- TASK BRIEF
Starting at the line that contains "subtotal: 147.40 -> 181.64" and stopping at the line that contains "payment terms: 45 days -> 90 days", restate each line of the records below exactly. Omit the pictures.

============================================================

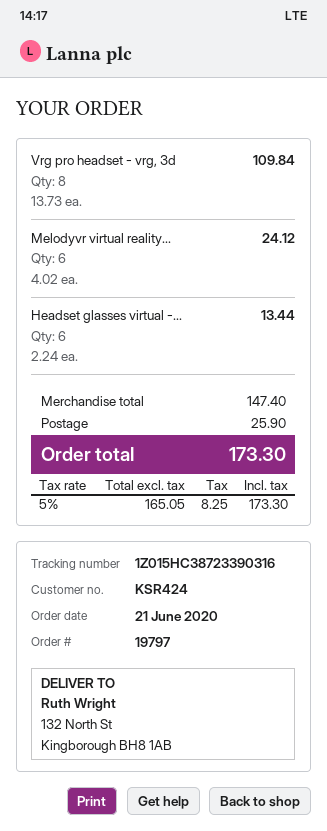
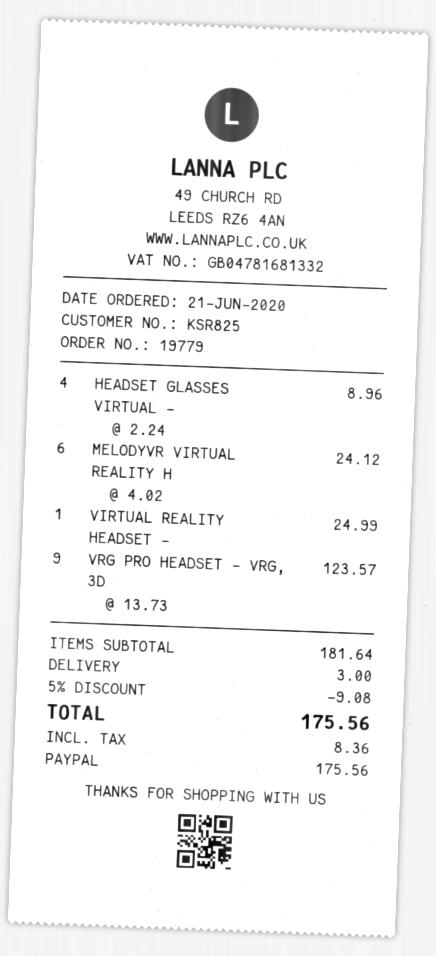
order number: 19797 -> 19779
customer number: KSR424 -> KSR825
Vrg pro headset - vrg, 3d: 8 x 13.73 = 109.84 -> 9 x 13.73 = 123.57
Headset glasses virtual -...: 6 x 2.24 = 13.44 -> 4 x 2.24 = 8.96
VIRTUAL REALITY HEADSET -: none -> 1 x 24.99 = 24.99
subtotal: 147.40 -> 181.64
discount: none -> 5% = 9.08
shipping: 25.90 -> 3.00
tax: 8.25 -> 8.36
total: 173.30 -> 175.56

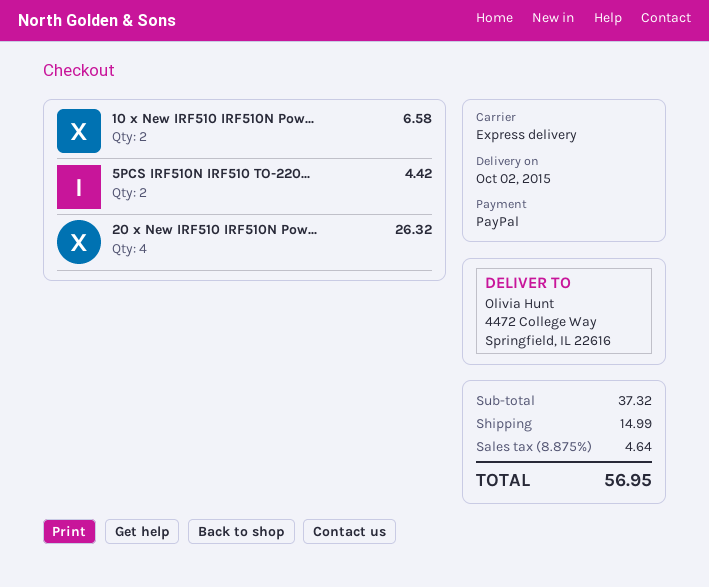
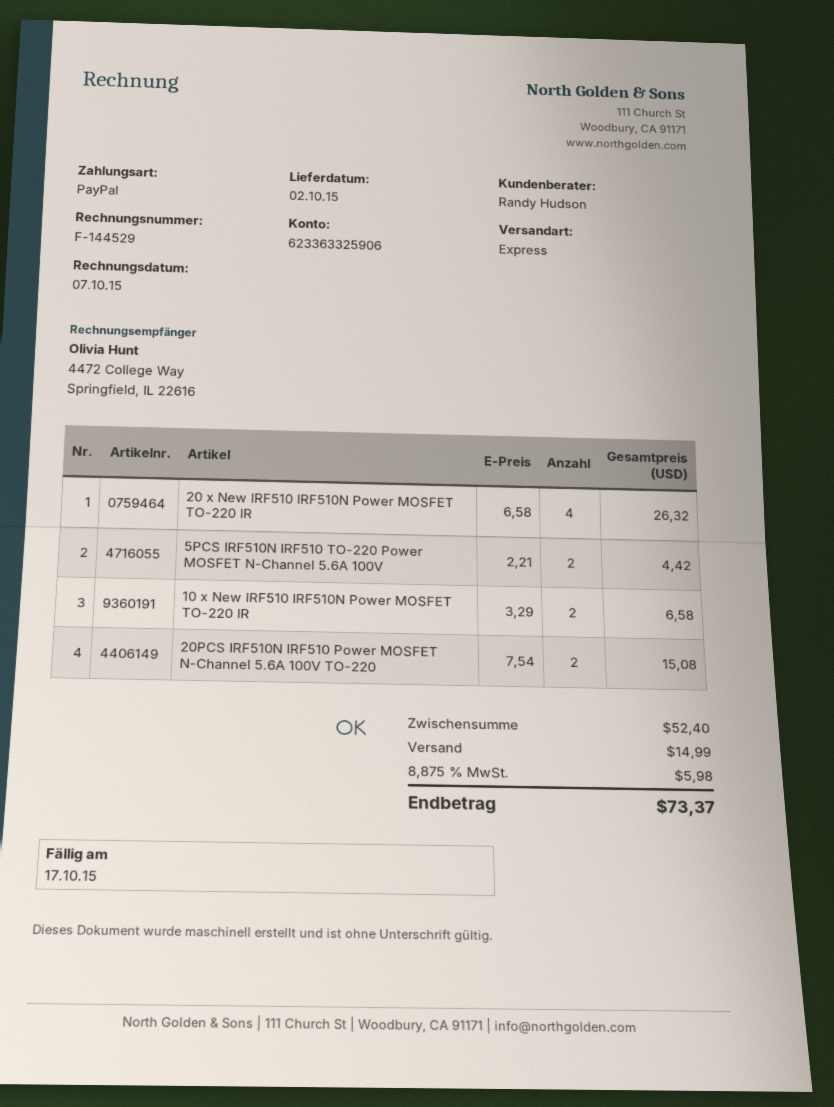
20PCS IRF510N IRF510 Power MOSFET N-Channel 5.6A 100V TO-220: none -> 2 for 15.08
subtotal: 37.32 -> 52.40
tax: 8.875% = 4.64 -> 8.875% = 5.98
total: 56.95 -> 73.37

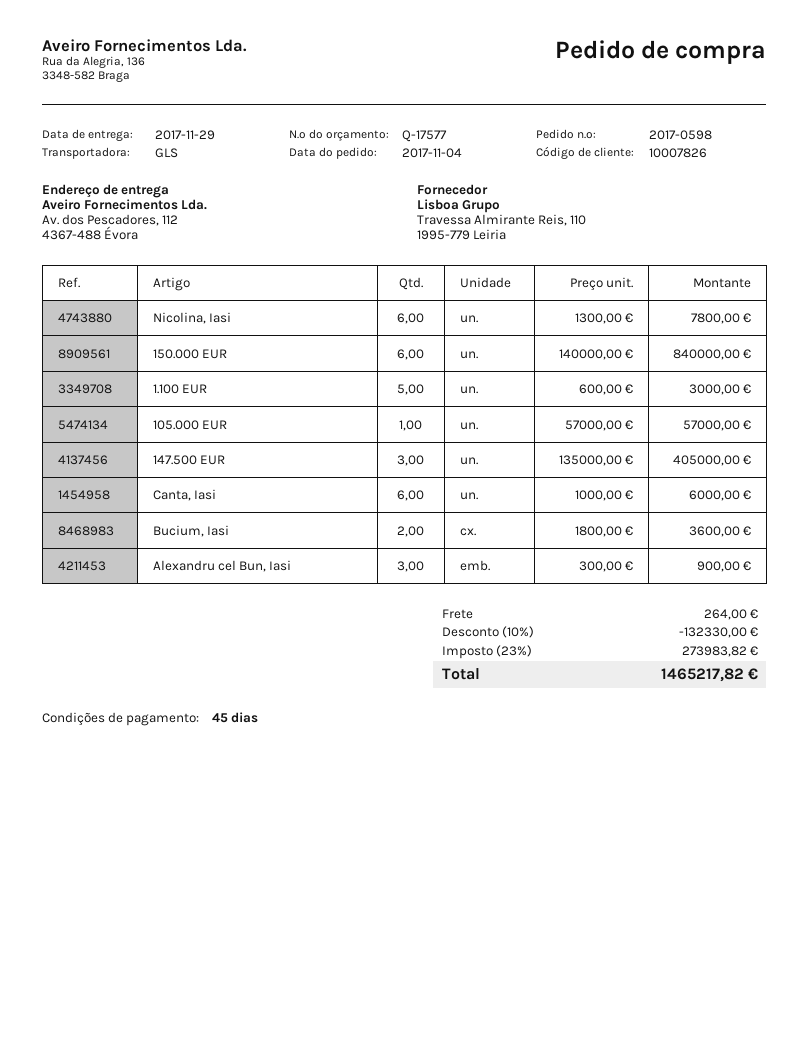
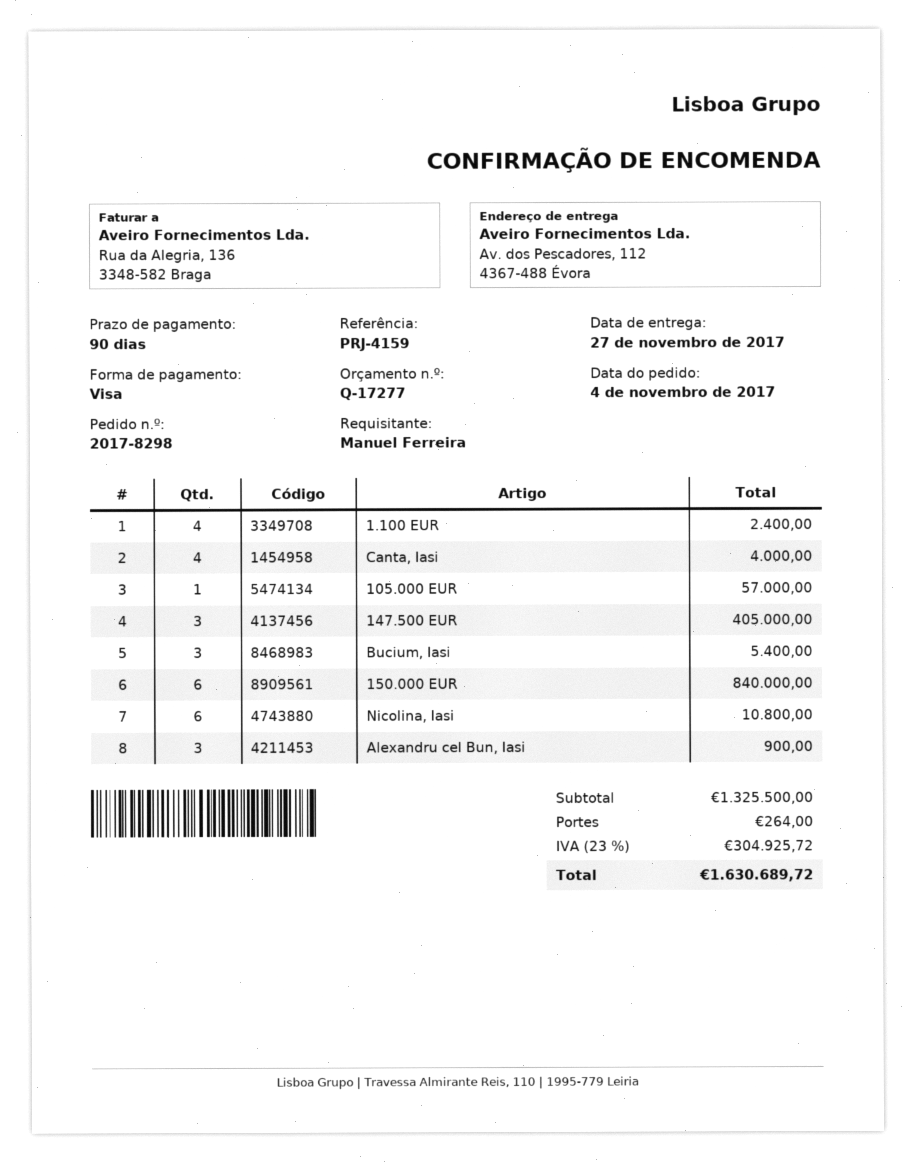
quote number: Q-17577 -> Q-17277
order number: 2017-0598 -> 2017-8298
delivery date: 2017-11-29 -> 2017-11-27
payment terms: 45 days -> 90 days
Nicolina, Iasi: 6 for 7800.00 -> 6 for 10800.00
1.100 EUR: 5 for 3000.00 -> 4 for 2400.00
Canta, Iasi: 6 for 6000.00 -> 4 for 4000.00
Bucium, Iasi: 2 for 3600.00 -> 3 for 5400.00
discount: 10% = 132330.00 -> none
tax: 23% = 273983.82 -> 23% = 304925.72
total: 1465217.82 -> 1630689.72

============================================================

- RESULT OF THE EXERCISE
subtotal: 147.40 -> 181.64
discount: none -> 5% = 9.08
shipping: 25.90 -> 3.00
tax: 8.25 -> 8.36
total: 173.30 -> 175.56

20PCS IRF510N IRF510 Power MOSFET N-Channel 5.6A 100V TO-220: none -> 2 for 15.08
subtotal: 37.32 -> 52.40
tax: 8.875% = 4.64 -> 8.875% = 5.98
total: 56.95 -> 73.37

quote number: Q-17577 -> Q-17277
order number: 2017-0598 -> 2017-8298
delivery date: 2017-11-29 -> 2017-11-27
payment terms: 45 days -> 90 days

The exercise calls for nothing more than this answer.